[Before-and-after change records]
• • • •
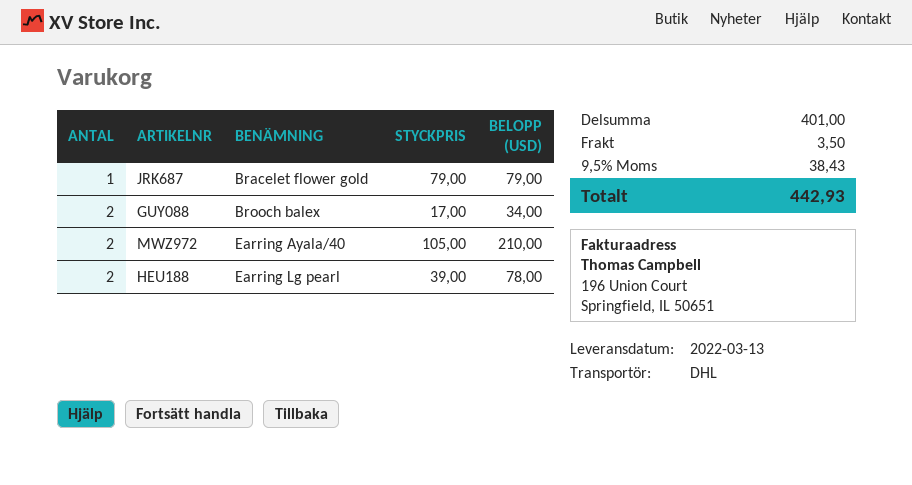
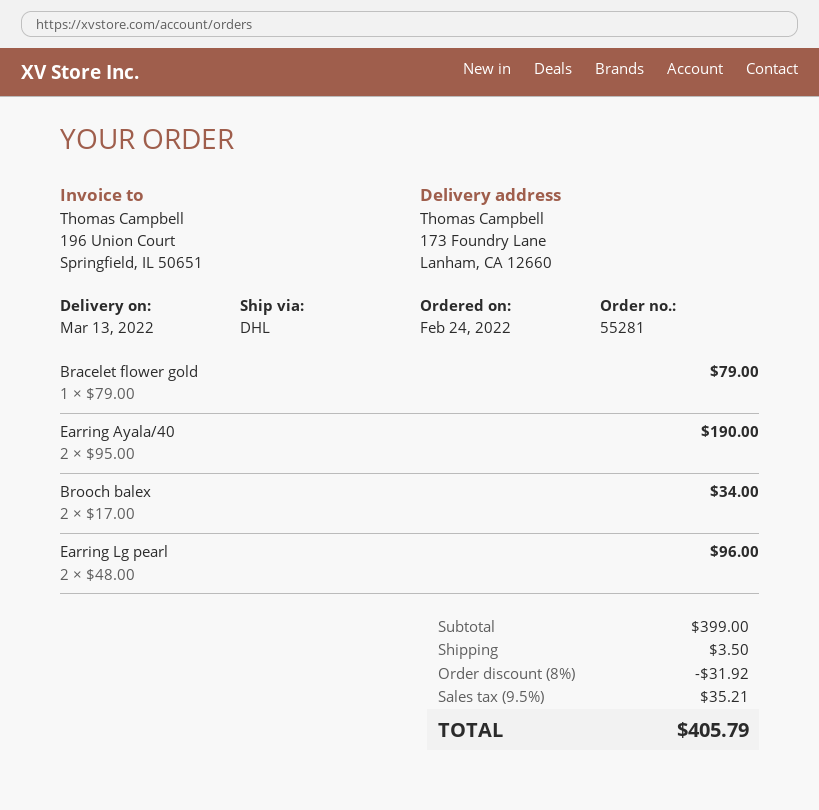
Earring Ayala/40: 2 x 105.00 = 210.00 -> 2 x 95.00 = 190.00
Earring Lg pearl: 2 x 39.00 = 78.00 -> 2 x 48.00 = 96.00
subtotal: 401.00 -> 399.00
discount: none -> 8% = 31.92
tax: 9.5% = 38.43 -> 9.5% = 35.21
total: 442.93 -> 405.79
• • • •
A single number is the answer: how many lines of the entries above contain "Earring"?

PROBLEM SOLUTION
2